В зеркальном нарративе другой тринадцатилетний мальчик, по фамилии Язычник, тоже лежит в постели – у него тонзиллит. Нарратив состоит из его навеянных лихорадкой свободных ассоциаций, толчком для которых служит окружающая реальность: долетающие до него обрывки тревожных разговоров по поводу текущих политических событий, главное из которых – смерть Черненко. Дядя мальчика, например, переживает по поводу того, что называет «междуцарствием», и бормочет: «устроят еще нам, не дай Бог, какое-нибудь тут дело Бейлиса-Шмейлиса, а заодно, может, еще и Дрейфуса-Шмейфуса». В нарративе «нормальной» советской семьи русско-еврейская и советско-еврейская история принимает странную форму: предок мальчика Нафтали-Бер бен Иаков был известен как молчаливый «языческий цадик» (святой); дедушка мальчика по отцовской линии был председателем Комитета еврейской бедноты, «при культе личности незаконно репрессированный» дальним родственником, про которого бабушка мальчика говорит: «Аз ох’н вэй родственник!» (имеется в виду, что от такого родственника только и остается произносить: «горе мне!»). Отец мальчика развелся с матерью, женился на нееврейке и эмигрировал в Израиль, где жена-нееврейка стала диктором православной радиопрограммы. В нарративе то и дело всплывают отсылки к реалиям советской эпохи: среди них – названия магазинов («Культтовары. Продукты. Керосин»), тексты (авианосец назван «Повесть о настоящем человеке» – отсылка к роману Полевого о летчике Второй мировой войны, продолжившем летать после ампутации ног), песни и певцы («Миллион алых роз» и Пугачева), а также популярный фильм, завезенный с Запада («В джазе только девушки» 1959 года с Мэрилин Монро).
Двойные комментарии, образующие физическую, графическую границу между двумя нарративами, написаны вымышленным профессором-славистом Яковом Гольдштейном. В комментариях приведены полезные даты, определения, идентификации, перевод выражений на идише, финском и татарском, дополнительные тексты – например, текст песни «Миллион алых роз» и отсылки к вымышленным научным работам на соответствующие темы. В комментариях дается социологический портрет советских евреев, описана их миграция из черты оседлости в крупные города, последующий переход в ряды интеллигенции, активно участвовавшей в построении советской экономики, антиеврейская кампания конца 1940-х и ограничение доступа евреев к высшему образованию в 1960-е.

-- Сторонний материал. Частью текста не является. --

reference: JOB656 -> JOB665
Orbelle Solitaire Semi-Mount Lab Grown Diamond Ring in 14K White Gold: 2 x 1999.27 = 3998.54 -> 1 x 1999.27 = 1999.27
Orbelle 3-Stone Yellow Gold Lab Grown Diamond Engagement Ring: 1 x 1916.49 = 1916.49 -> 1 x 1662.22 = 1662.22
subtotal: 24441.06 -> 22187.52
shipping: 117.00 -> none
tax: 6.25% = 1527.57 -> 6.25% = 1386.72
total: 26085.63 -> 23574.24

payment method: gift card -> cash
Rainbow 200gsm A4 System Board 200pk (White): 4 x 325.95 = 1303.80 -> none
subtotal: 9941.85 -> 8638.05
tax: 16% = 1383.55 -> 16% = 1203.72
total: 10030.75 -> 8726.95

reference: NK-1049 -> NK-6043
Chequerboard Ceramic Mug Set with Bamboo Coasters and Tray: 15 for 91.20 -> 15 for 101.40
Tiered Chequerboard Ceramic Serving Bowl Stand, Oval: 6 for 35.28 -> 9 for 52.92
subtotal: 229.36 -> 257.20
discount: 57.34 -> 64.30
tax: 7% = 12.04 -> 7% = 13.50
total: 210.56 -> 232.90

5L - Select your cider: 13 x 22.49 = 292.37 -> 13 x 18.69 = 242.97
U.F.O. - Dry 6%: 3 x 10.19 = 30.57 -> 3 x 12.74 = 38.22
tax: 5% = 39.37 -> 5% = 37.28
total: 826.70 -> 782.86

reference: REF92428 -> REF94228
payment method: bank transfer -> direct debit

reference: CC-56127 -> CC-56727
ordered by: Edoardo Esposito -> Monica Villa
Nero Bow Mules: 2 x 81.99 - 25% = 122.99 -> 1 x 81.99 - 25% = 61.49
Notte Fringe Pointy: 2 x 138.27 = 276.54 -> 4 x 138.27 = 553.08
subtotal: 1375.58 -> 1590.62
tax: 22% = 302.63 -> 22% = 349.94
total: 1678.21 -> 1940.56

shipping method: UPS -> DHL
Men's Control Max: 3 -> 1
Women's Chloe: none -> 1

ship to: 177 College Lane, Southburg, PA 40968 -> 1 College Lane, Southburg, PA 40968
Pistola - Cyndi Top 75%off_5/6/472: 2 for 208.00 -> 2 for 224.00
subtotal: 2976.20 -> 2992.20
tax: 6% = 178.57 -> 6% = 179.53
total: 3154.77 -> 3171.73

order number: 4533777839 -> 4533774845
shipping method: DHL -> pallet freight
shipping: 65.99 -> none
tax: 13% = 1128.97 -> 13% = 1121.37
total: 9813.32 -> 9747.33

Усложненный язык автора усиливает замысловатую темпоральность книги: это промежуточное время, остров времени, свободный от движения к светлому будущему, но не имеющий стабильных опорных ориентиров. Вот отрывок о том, что чувствует мальчик, когда у него затекают руки и ноги:
…внутри ног и рук стало так легко, и так кисловато-безвкусно, и так еще немного щекотно, как будто меня с четырех концов налили минеральной водой «Полюстрово», чьи темно-зеленые, пыльные на пологих оплечьях бутылки (имя же им – легион) стоят в слегка заржавленных, плоских и мелкозубчатых касочках по всем нижним стеллажам ларька «Культтовары. Продукты. Керосин», и эта полуболотная вода во мне беззвучно и неощутимо лопается своими тесными пузырьками (перебегающими, прилегая, по изнанке кожи) [Юрьев 2000: 31].
Ракурс постоянно смещается, создаются все новые цепочки ассоциаций: цепочка начинается с физического ощущения, перепрыгивает ко вкусу минеральной воды, сдвигается к бутылкам, в которых ее продают, магазину, и вновь переходит внутрь тела. Метонимические цепочки не складываются в нечто большее, чем они есть, лопаются под собственным весом – как пузырьки в минеральной воде. Юрьев не перелагает настоящее в ретронарративы: он останавливает повествование, чтобы остановить время. Этот прием идет вразрез с установками традиционного реалистического нарратива: нет действующего лица и действия, скорее полная статика междуцарствия – промежуточного времени. В начале XXI века нам вновь показывают время промежутка, интервала – передислокацию темпоральности, которой авторы пользовались в 1920-е годы.